Downstairs, I perched on Duane’s uncomfortable sofa while I sipped a second cup of coffee. I thought about D. H. Lawrence. I thought about Alison Updahl’s nighttime excursion. I rather approved of that, though I thought her company could have been better chosen. At least the daughter would be more experienced than her father; there would be no Dream Houses for her. Then D. H. Lawrence began to rant at me again. I had written much of the middle portion of the book, but I had saved the beginning and ending for last — the ending was fully outlined, but I still had no idea of how to begin. I needed a first sentence, preferably one with several scholarly clauses. From which forty introductory pages could eloquently, commandingly flow.

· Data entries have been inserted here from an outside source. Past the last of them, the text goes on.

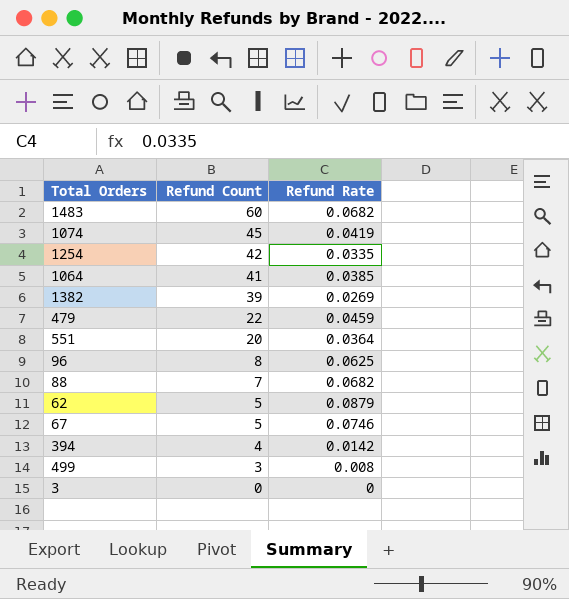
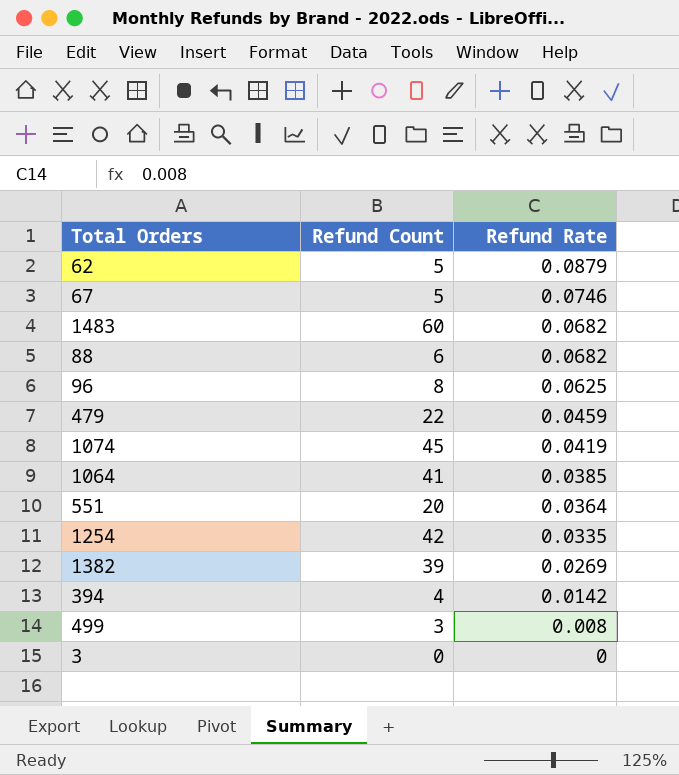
row order: Refund Count descending -> Refund Rate descending
88 | Refund Count: 7 -> 6

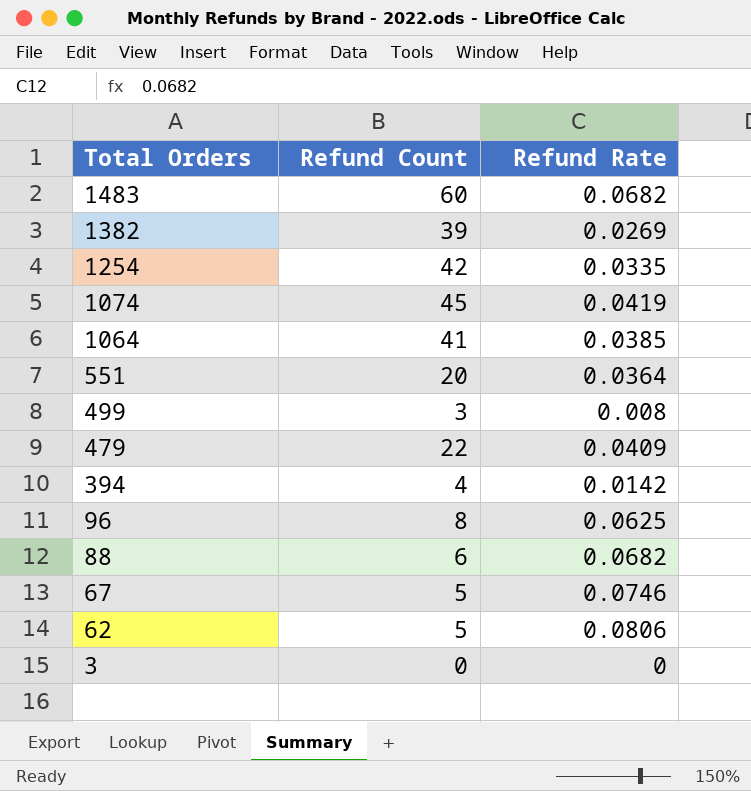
row order: Refund Rate descending -> Total Orders descending
479 | Refund Rate: 0.0459 -> 0.0409
62 | Refund Rate: 0.0879 -> 0.0806

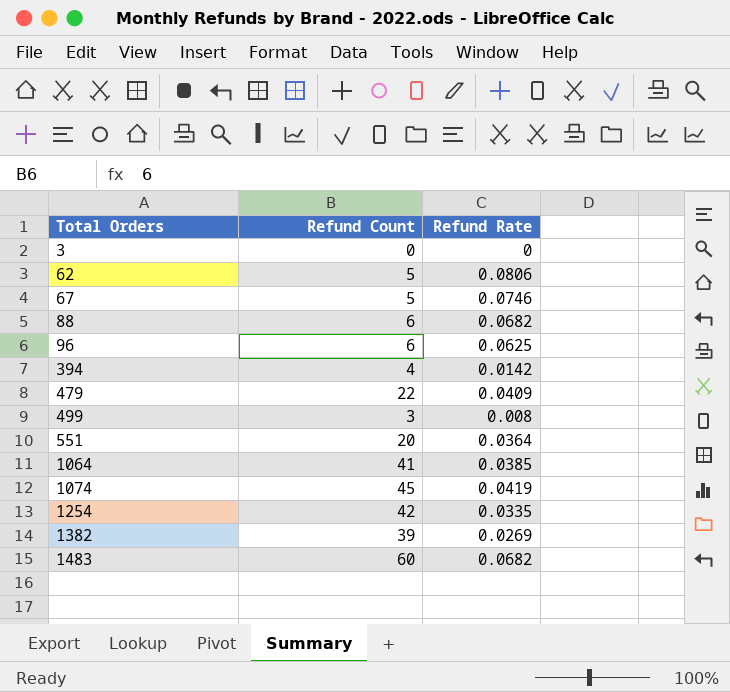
row order: Total Orders descending -> Total Orders ascending
96 | Refund Count: 8 -> 6

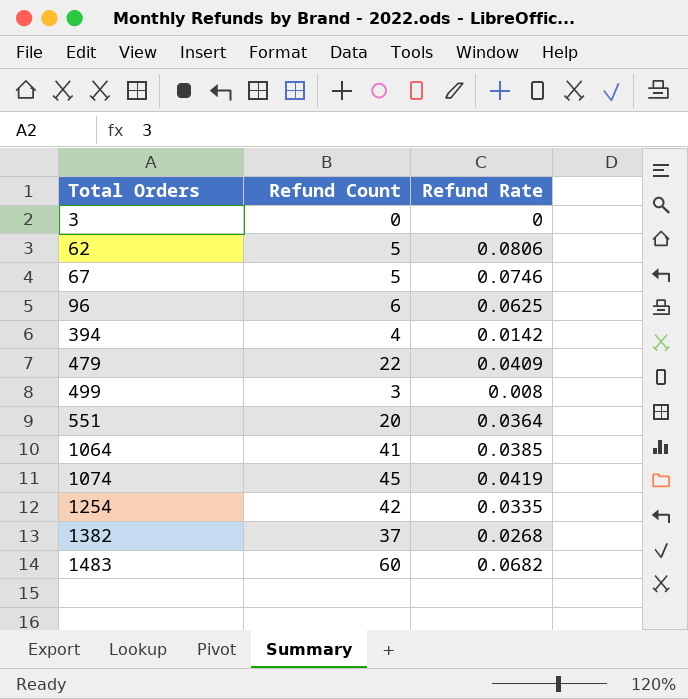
row 88: 6 | 0.0682 -> none
1382 | Refund Count: 39 -> 37
1382 | Refund Rate: 0.0269 -> 0.0268

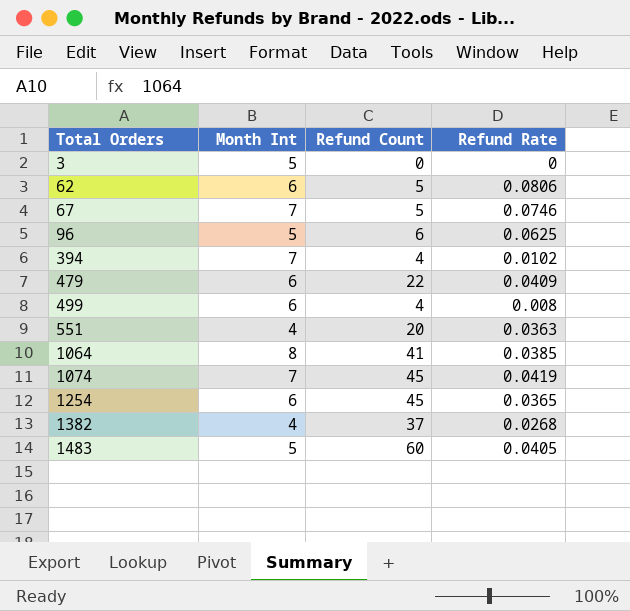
column Month Int | position: none -> 2
394 | Refund Rate: 0.0142 -> 0.0102
499 | Refund Count: 3 -> 4
551 | Refund Rate: 0.0364 -> 0.0363
1254 | Refund Count: 42 -> 45
1254 | Refund Rate: 0.0335 -> 0.0365
1483 | Refund Rate: 0.0682 -> 0.0405

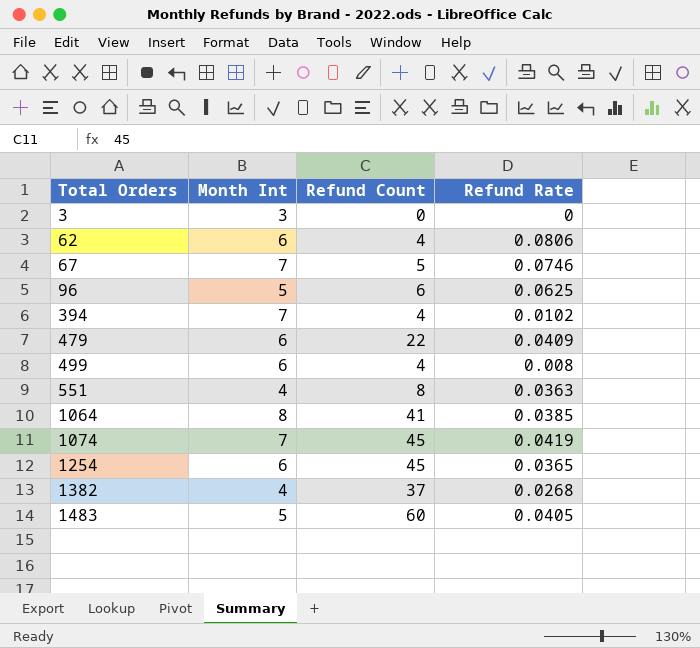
3 | Month Int: 5 -> 3
62 | Refund Count: 5 -> 4
551 | Refund Count: 20 -> 8

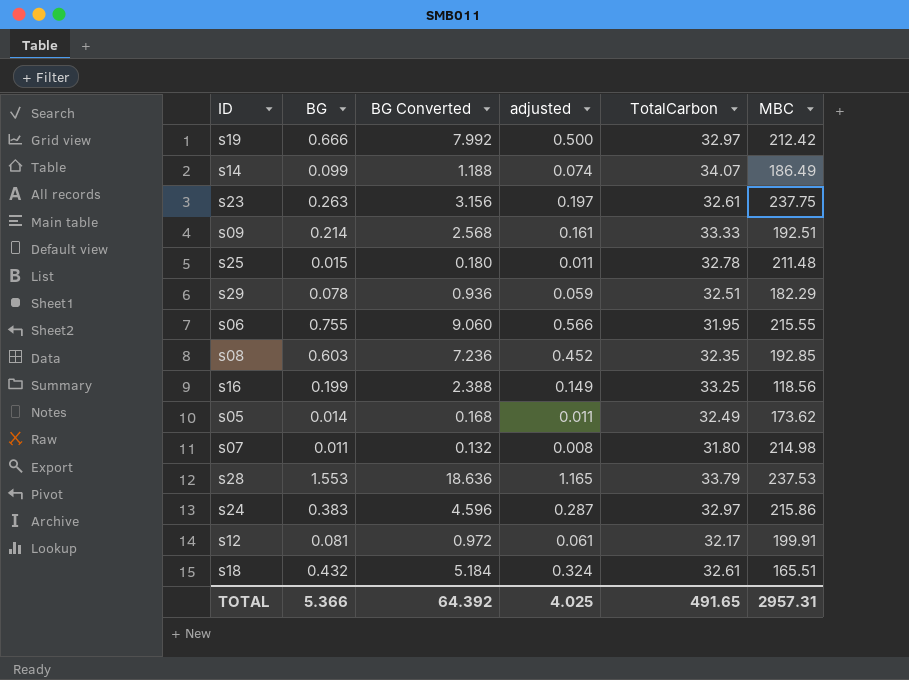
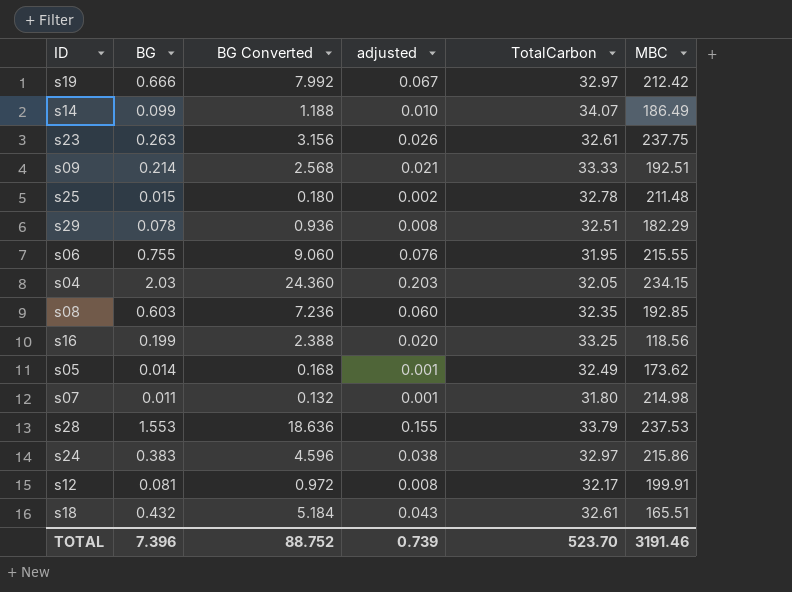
column adjusted | formula: [BG] * 0.75 -> [BG] * 0.1
row s04: none -> 2.03 | 24.360 | 0.203 | 32.05 | 234.15
TOTAL | BG: 5.366 -> 7.396
TOTAL | BG Converted: 64.392 -> 88.752
TOTAL | adjusted: 4.025 -> 0.739
TOTAL | TotalCarbon: 491.65 -> 523.70
TOTAL | MBC: 2957.31 -> 3191.46

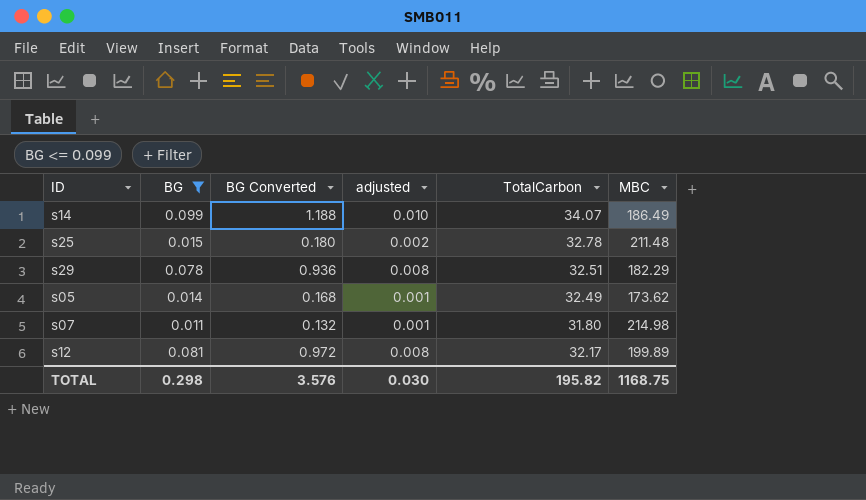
filter: none -> BG <= 0.099
s12 | MBC: 199.91 -> 199.89
TOTAL | BG: 7.396 -> 0.298
TOTAL | BG Converted: 88.752 -> 3.576
TOTAL | adjusted: 0.739 -> 0.030
TOTAL | TotalCarbon: 523.70 -> 195.82
TOTAL | MBC: 3191.46 -> 1168.75

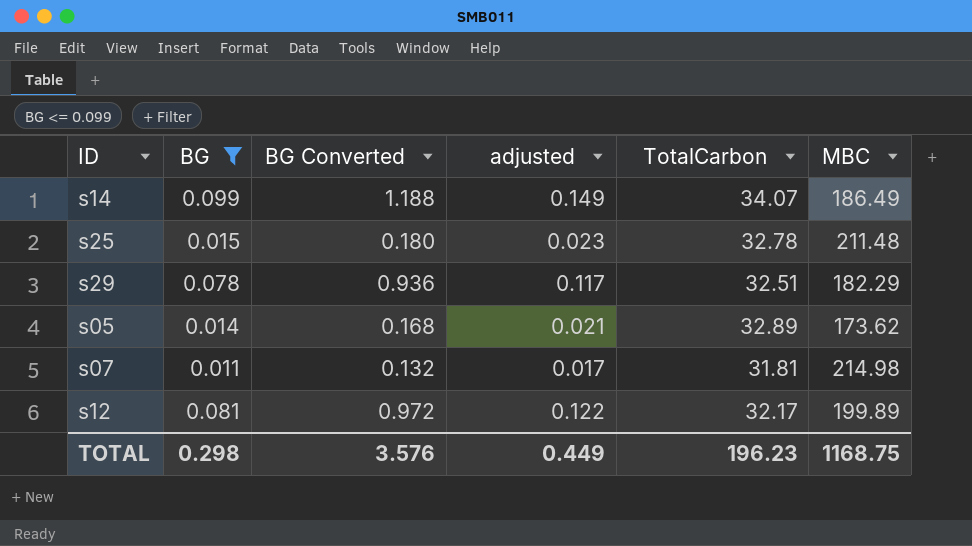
column adjusted | formula: [BG] * 0.1 -> [BG] * 1.5
s05 | TotalCarbon: 32.49 -> 32.89
s07 | TotalCarbon: 31.80 -> 31.81
TOTAL | adjusted: 0.030 -> 0.449
TOTAL | TotalCarbon: 195.82 -> 196.23

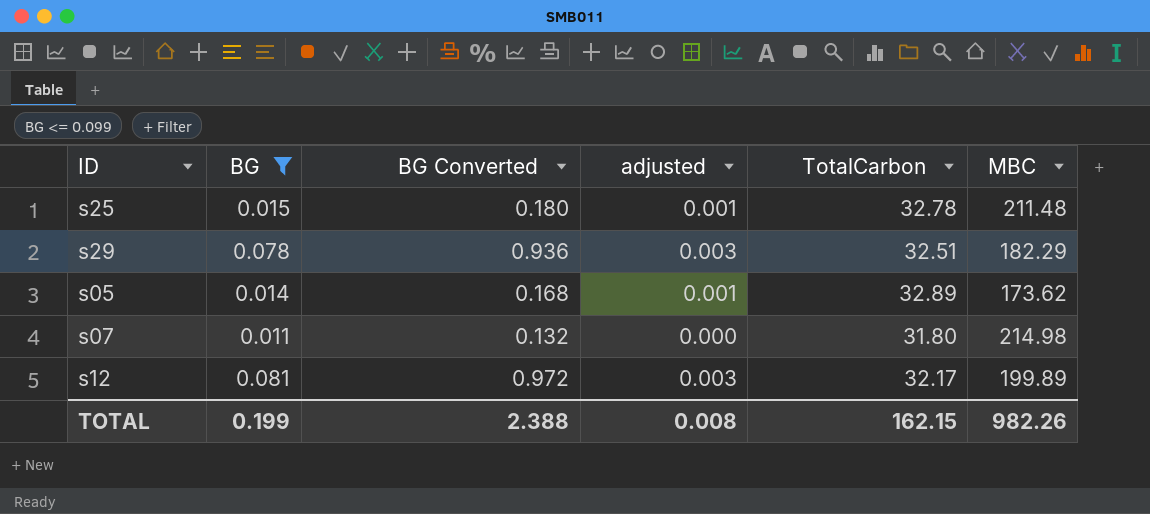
column adjusted | formula: [BG] * 1.5 -> [BG] * 0.04
row s14: 0.099 | 1.188 | 0.149 | 34.07 | 186.49 -> none
s07 | TotalCarbon: 31.81 -> 31.80
TOTAL | BG: 0.298 -> 0.199
TOTAL | BG Converted: 3.576 -> 2.388
TOTAL | adjusted: 0.449 -> 0.008
TOTAL | TotalCarbon: 196.23 -> 162.15
TOTAL | MBC: 1168.75 -> 982.26

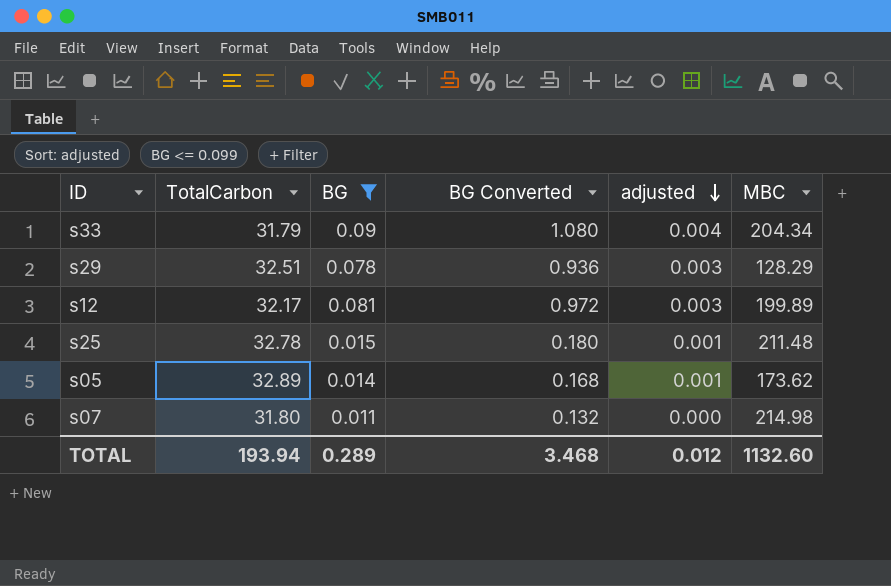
row order: none -> adjusted descending
column TotalCarbon | position: 5 -> 2
row s33: none -> 31.79 | 0.09 | 1.080 | 0.004 | 204.34
s29 | MBC: 182.29 -> 128.29
TOTAL | TotalCarbon: 162.15 -> 193.94
TOTAL | BG: 0.199 -> 0.289
TOTAL | BG Converted: 2.388 -> 3.468
TOTAL | adjusted: 0.008 -> 0.012
TOTAL | MBC: 982.26 -> 1132.60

I went into the kitchen, once again cold and damp. I lowered my cup into the sink with the other dishes. Then I walked around the table and took the telephone book from its shelf beneath the old wall phone. It was a thin volume, about the size of a first collection of poems, and on the cover was a pastoral photograph of two small boys fishing from a pier. The boys were surrounded by blue cold-looking river water nicked by a million ripples. Though barefoot, the boys on the pier wore sweaters. Across the river massed a thick unbroken line of trees — like an eyebrow across a thug’s face. When I had looked at it for longer than a second, the photograph seemed less pastoral than ominous. It was menacing. My own feet had been bare on cold boards; I too had been suspended above indifferent blue water. In the photograph the sun was dying. I folded the cover back and flipped to the page I wanted and dialed the number.